Hybridization Conditions

The hybridization was performed at 25 °C overnight with the complementary sequence at a final concentration of 1 μM. The hybridization conditions were set to optimize the hybridization efficiency. After hybridization, cantilever arrays were cleaned with low and high stringency hybridization wash buffers and extensively rinsed with plenty of Milli-Q water.

Calculation of the Young’s modulus of the DNA layer

From the theoretically simulated bending experiments, the effective spring constant of the graphene-DNA system, \({k}_{eff}^{g-DNA}\), is calculated as the second derivative of the energy curves; which will be translated into an effective Young’s modulus value, \({E}_{eff}^{g-DNA}\) by taking into consideration the actual dimensions of the cantilever device used in the experiments, \({E}_{eff}^{graph-DNA}=4{L}^{3}/w{t}^{3}{k}_{eff}^{graph-DNA}\).

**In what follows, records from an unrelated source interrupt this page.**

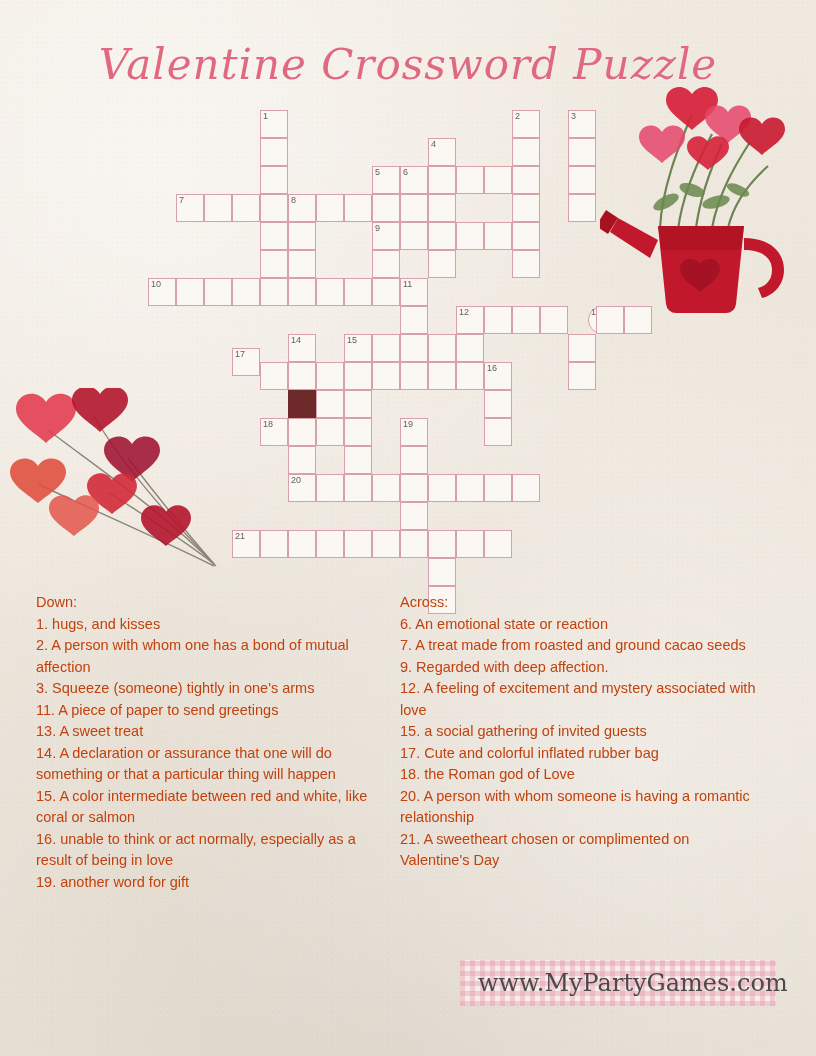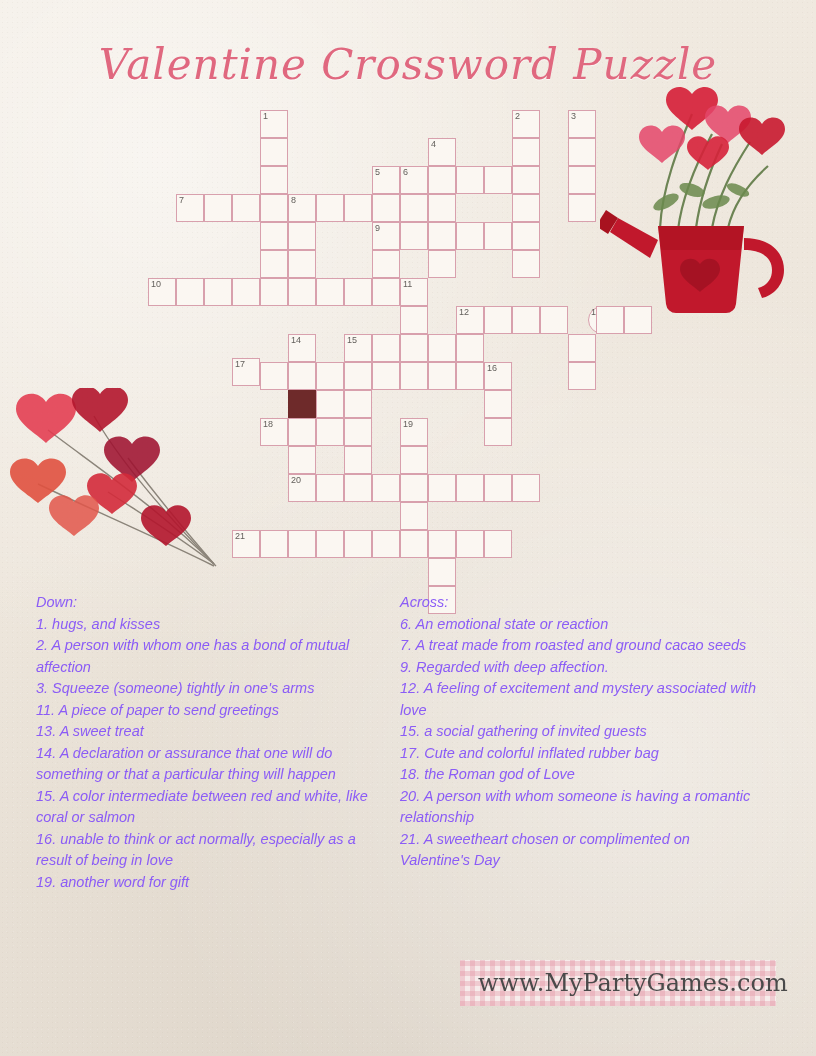--- a/index.html
+++ b/index.html
@@ -80,22 +80,21 @@
     line-height: 10px;
     color: #63605c;
     font-family: "Liberation Sans", sans-serif;
   }
 
   
   .clues {
     position: absolute;
     font-size: 14.5px;
     line-height: 21.5px;
-    color: #8b5cf6;
-    font-style: italic;
+    color: #c2410c;
   }
   .clues .head {
     display: block;
   }
   .clues p {
     margin: 0;
   }
   #clues-down { left: 36px; top: 592px; width: 350px; }
   #clues-across { left: 400px; top: 592px; width: 360px; }
 
@@ -249,21 +248,21 @@
     <div class="cell" style="left: 344px; top: 446px;"></div>
     <div class="cell" style="left: 372px; top: 334px;"></div>
     <div class="cell" style="left: 400px; top: 334px;"></div>
     <div class="cell" style="left: 428px; top: 334px;"></div>
     <div class="cell" style="left: 456px; top: 334px;"></div>
     <div class="cell" style="left: 484px; top: 362px;">
       <span class="num">16</span>
     </div>
     <div class="cell" style="left: 484px; top: 390px;"></div>
     <div class="cell" style="left: 484px; top: 418px;"></div>
-    <div class="cell" style="left: 232px; top: 358px;">
+    <div class="cell" style="left: 232px; top: 348px;">
       <span class="num">17</span>
     </div>
     <div class="cell" style="left: 260px; top: 362px;"></div>
     <div class="cell" style="left: 316px; top: 362px;"></div>
     <div class="cell" style="left: 372px; top: 362px;"></div>
     <div class="cell" style="left: 400px; top: 362px;"></div>
     <div class="cell" style="left: 428px; top: 362px;"></div>
     <div class="cell" style="left: 456px; top: 362px;"></div>
     <div class="cell filled" style="left: 288px; top: 390px;"></div>
     <div class="cell" style="left: 316px; top: 390px;"></div>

Finally, the Young’s modulus of the DNA will be decoupled from the system graphene-DNA by solving the following relation:

$${E}_{eff}^{g-DNA}=\frac{{E}_{g}^{2}{t}_{g}^{4}+{E}_{DNA}^{2}{t}_{DNA}^{4}(x)+2{E}_{g}{E}_{DNA}{t}_{g}{t}_{DNA}(x)[2{t}_{g}^{2}+2{t}_{DNA}^{2}(x)+3{t}_{g}{t}_{DNA}(x)]}{{E}_{g}{t}_{g}+{E}_{DNA}{t}_{DNA}(x)}$$

where the subscripts g and DNA refer respectively to the graphene and DNA. Note that both the thickness, t, and the Young’s modulus, E, of the DNA layer depend on the molecular surface density, x. This dependency arises from the MD bending data and it has also been experimentally observed in this work.